By Hans Joachim Koerver, Dr. Cynthia Dyre-Moellenhoff (ed.), LIS Reinisch Verlag, Steinbach, (2016)
Reviewed by Eric Dietrich-Berryman, Ph.D.
War of Numbers is not a long book but packs impressive, relevant detail, much of it original from the author’s searches through British records. Arguments pro and con in the Imperial German Navy are here, as is the Kaiser’s peculiar role in naval affairs and his ambivalence about a ruthless submarine campaign. The pro-active, radical U-Boat commander side strenuously worked the numbers in its favor.
They “proved” how the tally of ships, resupply of Britain’s food requirements, manpower allocations, and industrial production could theoretically be hammered into submission quickly in an all-out U-Boat offensive. Short. Bloody. Decisive. Or so they believed. Therein lies the “gone rogue” indictment in the book’s title.
It was not to be, and War of Numbers explains why, point-by-point.
Issues of strategic, tactical, diplomatic, commerce and logistics were too often poorly understood or molded by intense military-political rivalries. Mismanagement and miscalculation affected both sides, most especially Germany’s. It was Imperial Germany’s comprehensive underestimation of American public antipathy to U-Boats sinking without warning merchantmen, passenger liners and hospital ships that propelled a heretofore reluctant United States into the war some thirty-four months after its start.
Without America’s immense industrial strength and fresh, eager personnel reserves, her vitality and exuberance, Britain, France, and Germany would have fought themselves to exhaustion. The crux of the matter was that Germany was pretty sure that she could not prevail on the battlefield without the intervention – and quickly – of some form of deus ex machina. The new, surprisingly effective, submarine seemed to be the answer. Elsewhere, reversals were mounting.
Britain rebuffed a German peace initiative in late 1916. Time was not on Germany’s side. Britannia ruled the waves, but superannuated admirals in Berlin and its High Seas Fleet pushed for construction of more capital ships. A much younger element centered on a cadre of eager submariners pushed for a no-holds-barred U-Boat offensive that they were certain would tip the balance of power, and force Britain to sue for peace before America could properly digest – or react – to the dramatic change in strategy.
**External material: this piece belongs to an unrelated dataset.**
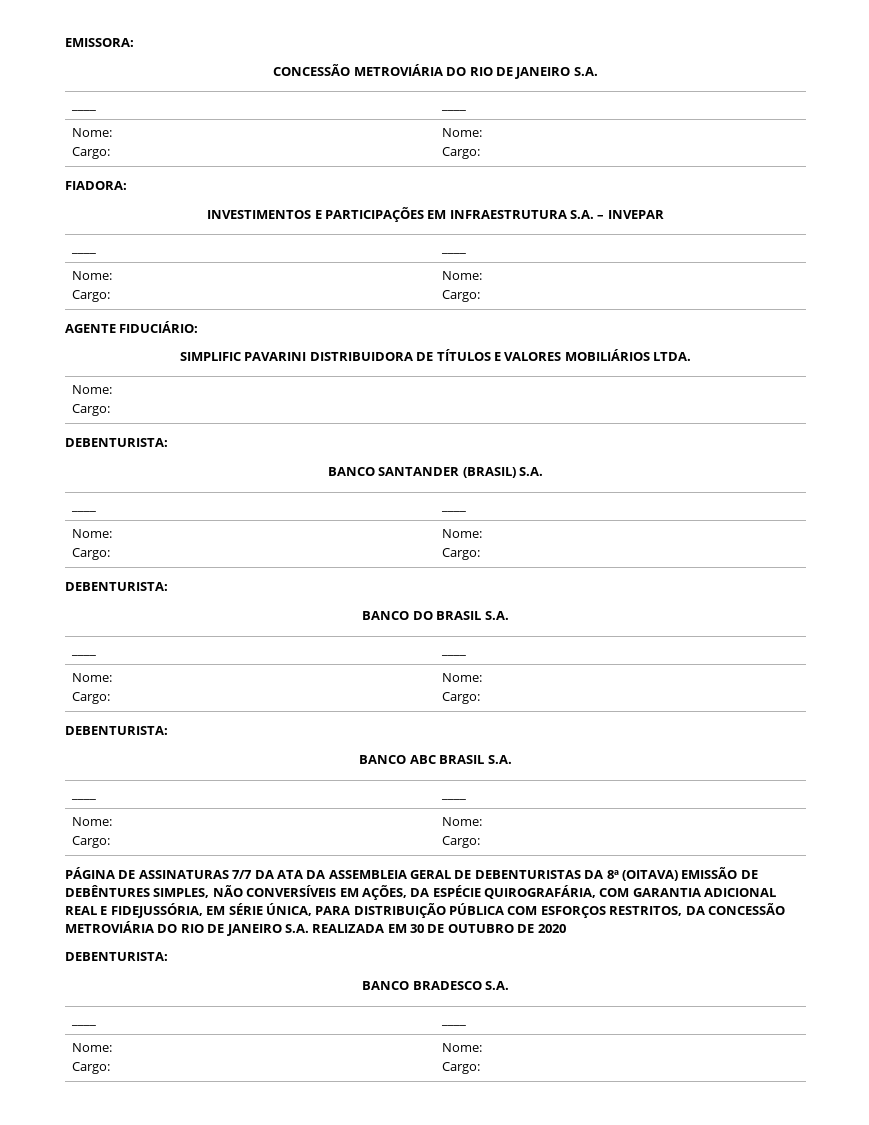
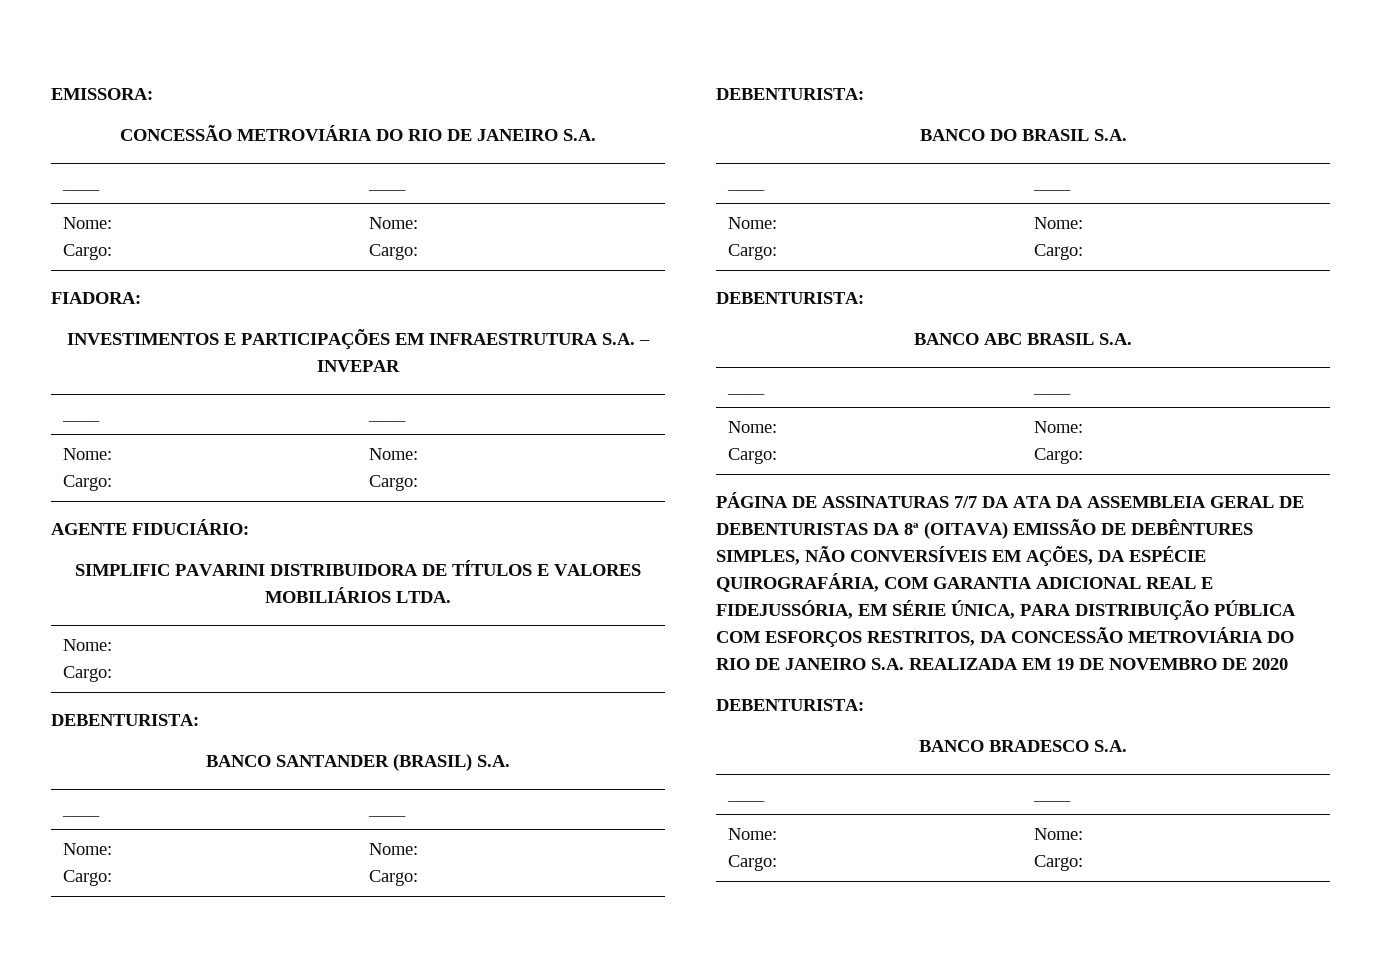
- PÁGINA DE ASSINATURAS 7/7 DA ATA DA ASSEMBLEIA GERAL DE DEBENTURISTAS DA 8ª (OITAVA) EMISSÃO DE DEBÊNTURES SIMPLES, NÃO CONVERSÍVEIS EM AÇÕES, DA ESPÉCIE QUIROGRAFÁRIA, COM GARANTIA ADICIONAL REAL E FIDEJUSSÓRIA, EM SÉRIE ÚNICA, PARA DISTRIBUIÇÃO PÚBLICA COM ESFORÇOS RESTRITOS, DA CONCESSÃO METROVIÁRIA DO RIO DE JANEIRO S.A. REALIZADA EM 30 DE OUTUBRO DE 2020
+ PÁGINA DE ASSINATURAS 7/7 DA ATA DA ASSEMBLEIA GERAL DE DEBENTURISTAS DA 8ª (OITAVA) EMISSÃO DE DEBÊNTURES SIMPLES, NÃO CONVERSÍVEIS EM AÇÕES, DA ESPÉCIE QUIROGRAFÁRIA, COM GARANTIA ADICIONAL REAL E FIDEJUSSÓRIA, EM SÉRIE ÚNICA, PARA DISTRIBUIÇÃO PÚBLICA COM ESFORÇOS RESTRITOS, DA CONCESSÃO METROVIÁRIA DO RIO DE JANEIRO S.A. REALIZADA EM 19 DE NOVEMBRO DE 2020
It was not to be. All that came of it was calumny and an aghast American public. Oddly, the Germans ended unrestricted U-Boat warfare in the spring and summer of1918 in the Western Atlantic as the world’s first long-range U-Boats could marauder along the North American and Canadian coast with near-impunity – and no losses. With armed British merchant ships excepted, U-Boats stopped ships with a shot across the bow, searched for contraband, put crews in lifeboats (or, sometimes aboard the U-Boat) stocked with blankets and provisions and given directions to the nearest landfall. U-Boats shelled the Jersey and Maine coast, mined harbors (a German mine sunk the armored cruiser USS San Diego off Long Island), and cut communications cables.
All the headline events are here: Lusitania, Arabic, Sussex. The death of Americans in both foreign-flag as well as US-flagged vessels. (Among Lusitania‘s casualties was Richard Freeman who gave away his life jacket to a female passenger. He had been best man at Chester Nimitz’s marriage to his sister, Catherine Freeman, and was returning to Europe after the wedding.)
Nowadays, public outrage over unrestrictive submarine warfare seems almost quaint. Human comprehension lags behind weapons evolution, clearly. “Torpedo los!” at anything the enemy pushes out to sea is a commonplace now, at least since Fleet Admiral Nimitz rescued Grand Admiral Dönitz from the gallows at Nuremberg seventy years ago.
Hans Joachim Koerver has few rivals in the knowledge of Royal Navy primary source materials, heretofore deeply classified material or the treasures to be found in London’s suburb of Kew, in Richmond at the National Archives. War of Numbers needs to be in the library of anyone interested in the Great War, submarine history, Germany’s political machinations of the time, and the RN’s supremely effective intelligence arm. Illustrations are superior in the Kindle edition.
The book deserves a much more fulsome index, and printed sources are left in their original German, which is not helpful. The English prose is clunky at times, but not enough to hobble comprehension or flow. It is an enthralling read and a book well-worth owning.
Dr. Eric Dietrich-Berryman, is the author of The Kraut: On Being German after 1940, which was reviewed in NHBR in April 2016.